April 20, 1987
CHRIS HENNESSY, PLAINTIFF-APPELLANT
EDWARD FOLEY, DEFENDANT-APPELLEE
APPELLATE COURT OF ILLINOIS, FIFTH DISTRICT
507 N.E.2d 1258, 154 Ill. App. 3d 1039, 107 Ill. Dec. 889 1987.IL.524
Appeal from the Circuit Court of St. Clair County; the Hon. Joseph F. Cunningham, Judge, presiding.
JUSTICE KASSERMAN delivered the opinion of the court. HARRISON and WELCH, JJ., concur.
DECISION OF THE COURT DELIVERED BY THE HONORABLE JUDGE KASSERMAN
Plaintiff, Chris Hennessy, filed a complaint for personal injuries arising out of an automobile accident on September 10, 1983, in St. Clair County, Illinois. The third amended complaint, in two counts, alleges that defendant was intoxicated at the time of the accident and seeks damages for defendant's alleged negligence and willful and wanton conduct. The court granted defendant's motion for summary judgment as to the willful and wanton count of plaintiff's complaint. Plaintiff appeals. We reverse.

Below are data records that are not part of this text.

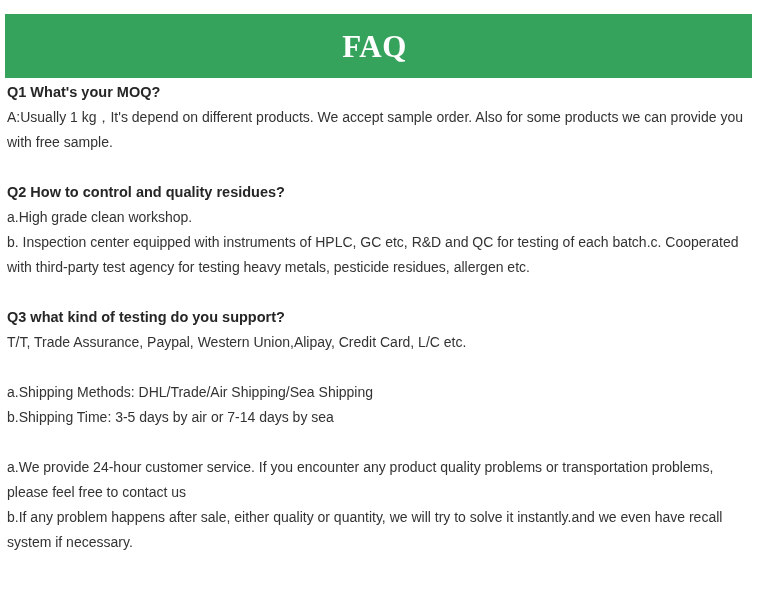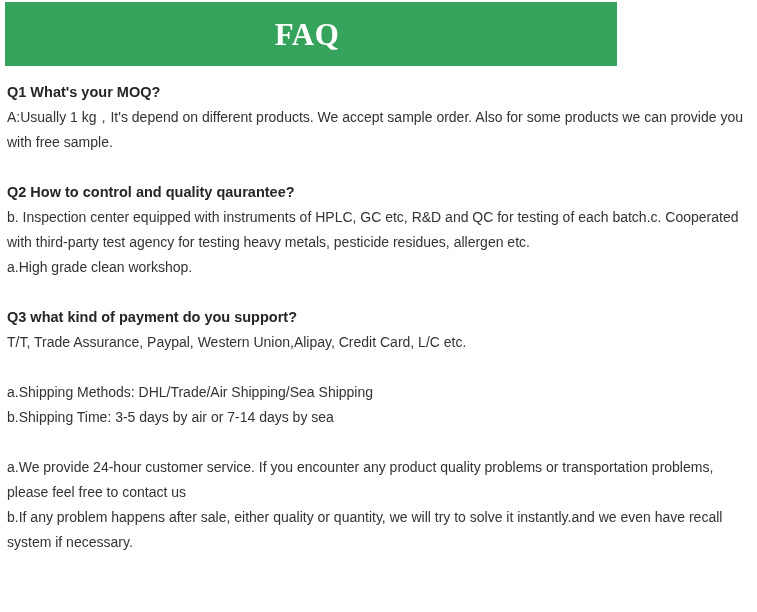"FAQ" .faq-banner { top: 2px -> 14px; width: 612px -> 747px }
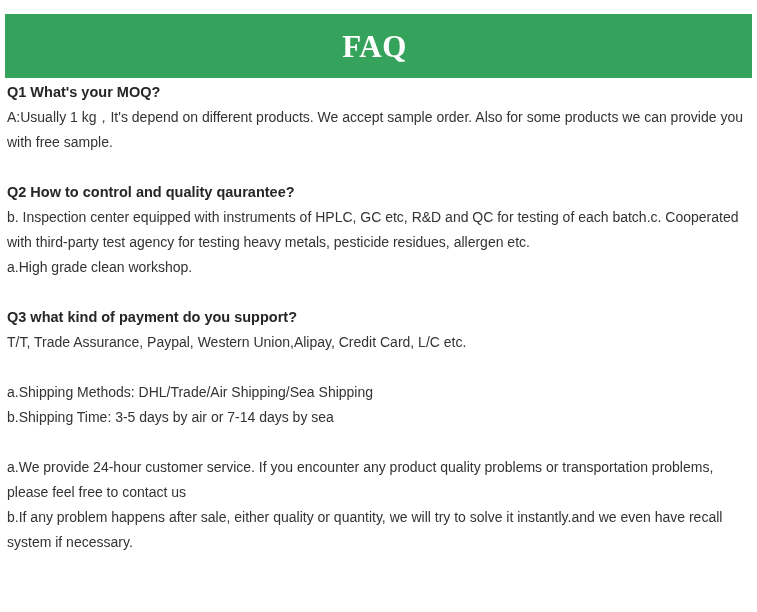"Q2 How to control and" p.faq-question { text: qaurantee -> residues }
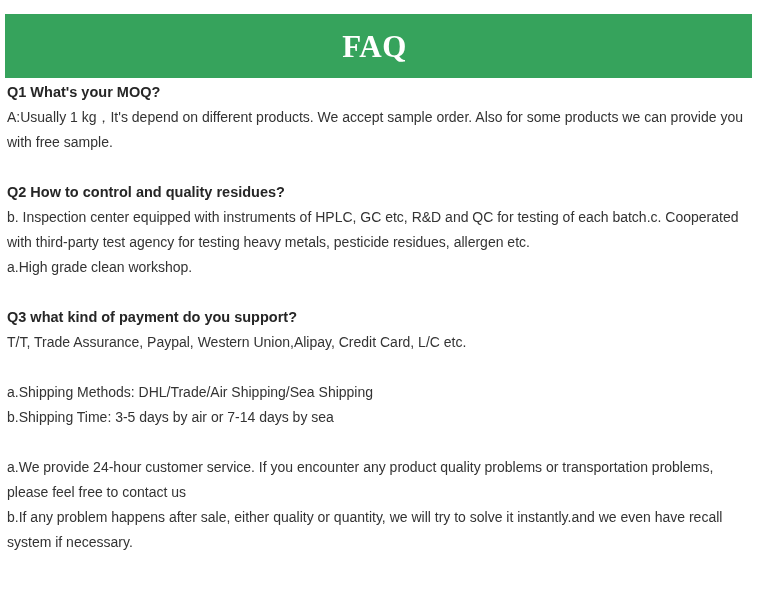"b. Inspection center equipped with" p.faq-answer { order: before "a.High grade clean workshop." -> after "a.High grade clean workshop." }
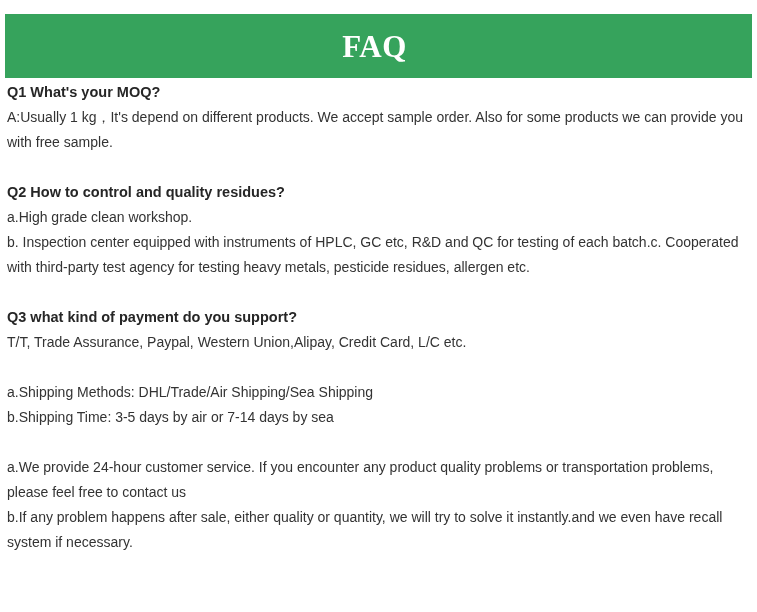"Q3 what kind of payment" p.faq-question { text: payment -> testing }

The relevant facts as they appear in the record on appeal are as follows: On September 10, 1983, plaintiff was driving an automobile along Route 157 in St. Clair County and became lost. At first he was driving in the correct direction, then he proceeded to travel in an incorrect direction along Route 157 a couple of times, making several U-turns. Just prior to the accident, one of plaintiff's passengers told him to make another U-turn. At this point, plaintiff was traveling at 30 to 40 miles per hour in the right lane of a four-lane highway. Plaintiff slowed down and proceeded to make his U-turn slowly when he was struck by defendant's vehicle traveling in the same direction but in the left lane. Defendant's vehicle struck plaintiff's vehicle in the left rear door.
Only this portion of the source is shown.